Llegamos a una habitación blanca, no había lujosos, tampoco decoraciones, por lo que me imaginé que está habitación era para invitados o para él hacer sus fechorías.

—No perderemos tiempos conociéndonos, no me interesa. —Exclamo con una voz graves.

Se acercó a mí y de manera inconsciente me aleje.

Me miro con reproche.

—Tienes que pagar la tarifa. —Conteste sin darle importancia al asunto.

Él se acercó a su celular, frunció el ceño, me miro y pregunto. —¿Por qué cien mil dólares? ¿Qué tienes tú que las demás no? —Su voz se volvió más grave, casi ronca.

Me aclare la garganta, y conteste con la cabeza en alto. —Porque no he estado con nadie aún, tú serás el primero.

Sus cejas se relajaron, tecleo su teléfono y me mostró la factura.
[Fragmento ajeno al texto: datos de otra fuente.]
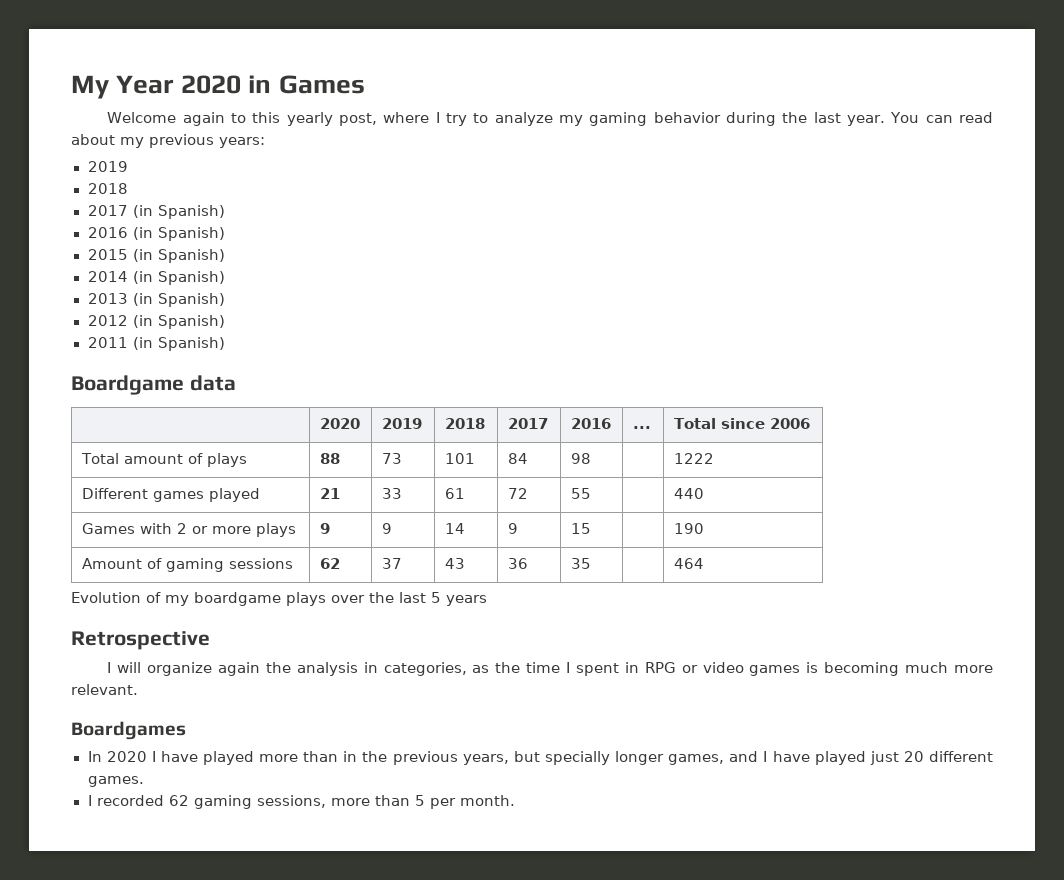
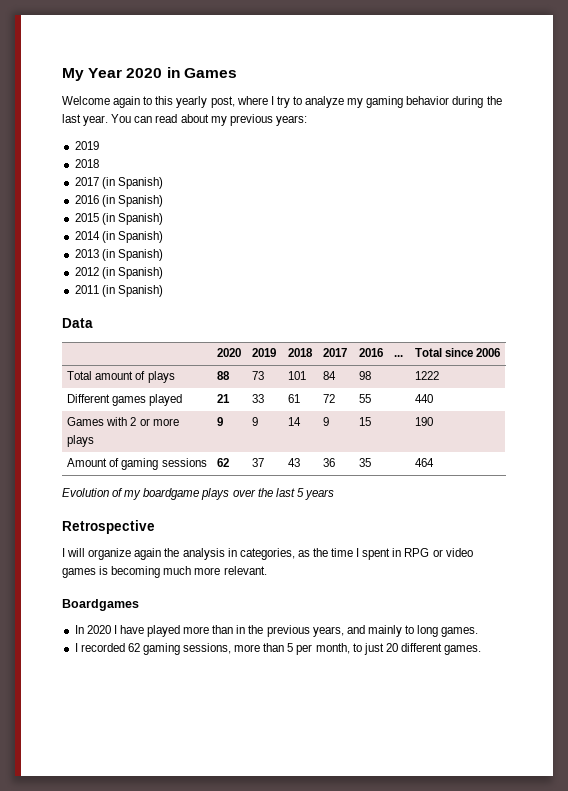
[71,375,236,395] Boardgame data -> [62,318,93,328] Data
[513,751,993,765] but specially longer games, and I have played just 20 different -> [346,625,439,637] and mainly to long
[459,795,515,806] month. -> [315,643,482,655] month, to just 20 different games.

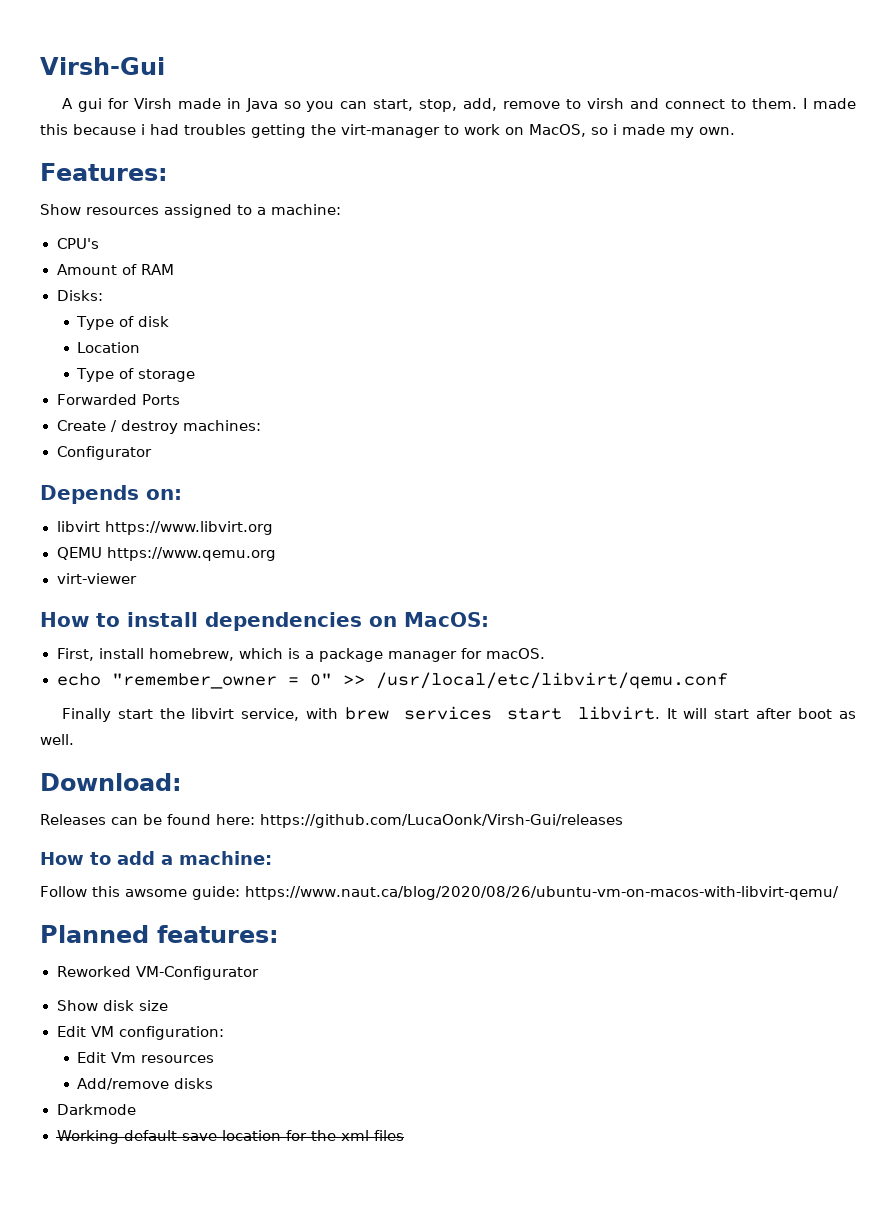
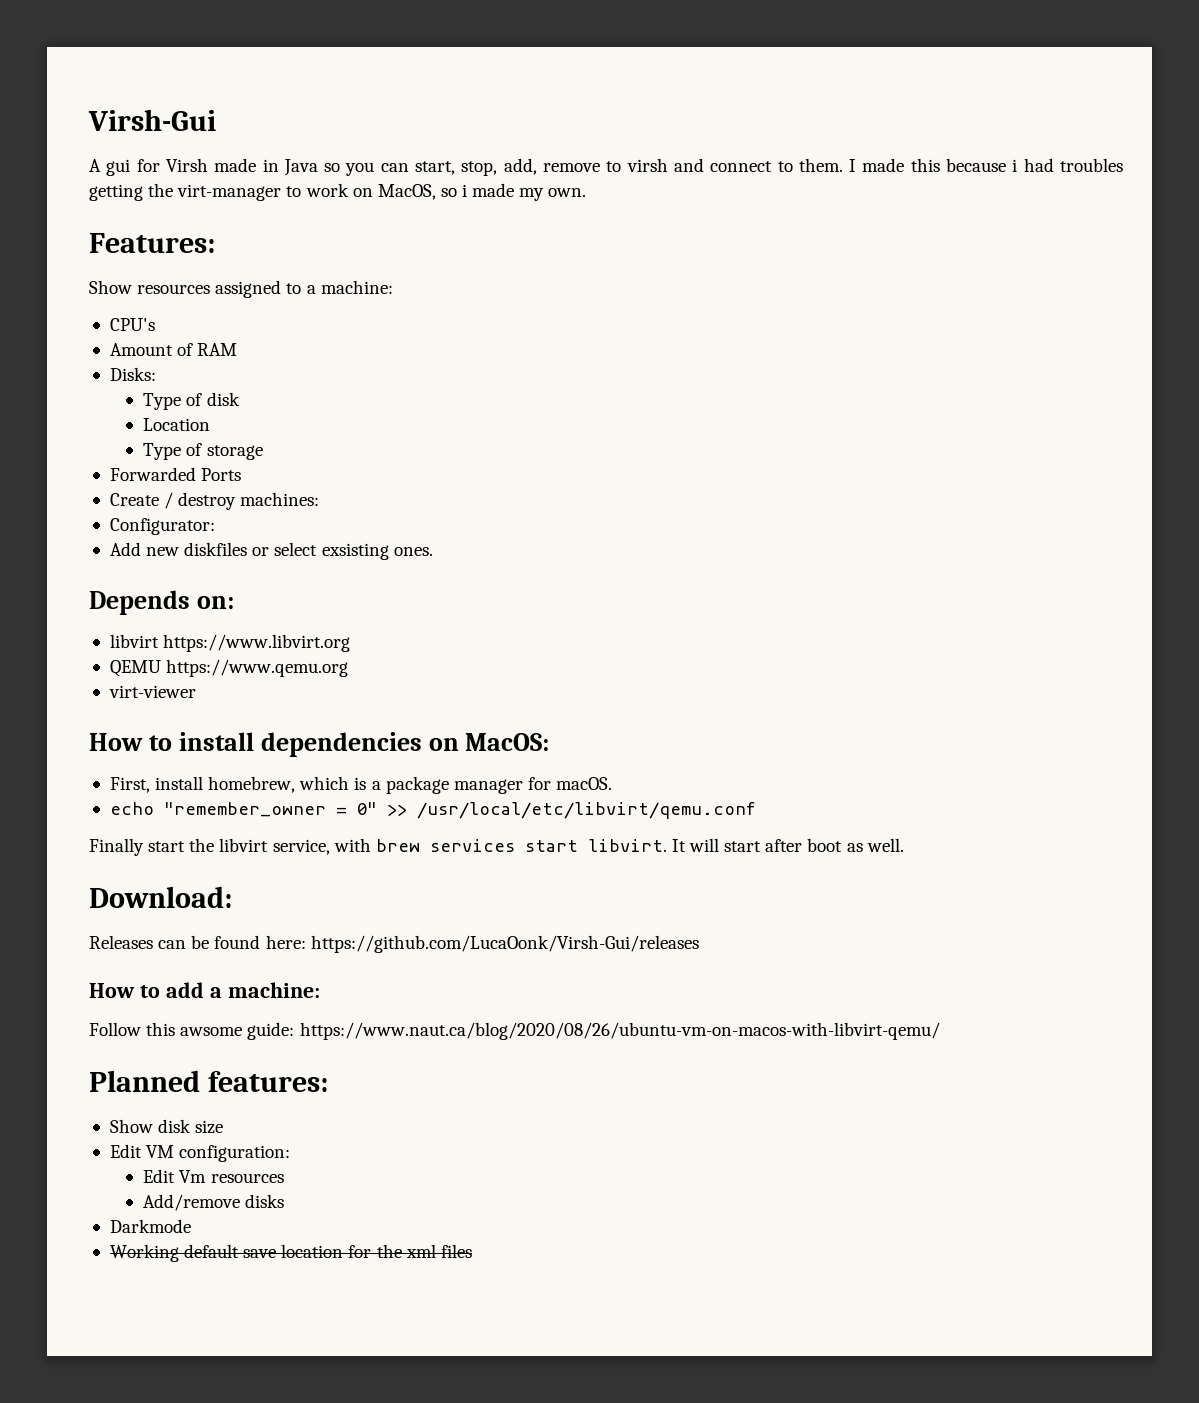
[56,446,152,460] Configurator -> [109,518,215,535] [109,542,433,560] Configurator: // Add new diskfiles or select exsisting ones.
[56,966,259,980] // Reworked VM-Configurator -> (328, 1081) none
Se acercó a mí en dos pasos.

—Entonces vamos a comprobar lo que dices. —Susurro cerca de mi oido.

Sus labios chocaron con los míos, succionando mi labio inferior, chupe de manera suave su labio superior, cada segundo que pasaba se volvía más salvaje, sus manos rodearon mi cintura, atrayendo más a su cuerpo, sin pensarlo toque su pecho, sintiendo sus músculos.

Nos separamos por un segundo, me miro a los ojos antes de continuar devorando mi cuello, y tocando cada parte de mi cuerpo, admito que al principio no se sentía bien, pero a medida que pasaba el tiempo, mi cuerpo empezó a reaccionar.

Sus manos se colocaron en mis glúteos, apretándome con tanta fuerza que me arranco un gemido, mientras subía por mis caderas y abdomen, la blusa quedó en el suelo, sus manos apretaron mi pecho, y aunque se supone que este trabajo es difícil y deshonroso, admito que no me desagrada lo que estoy sintiendo.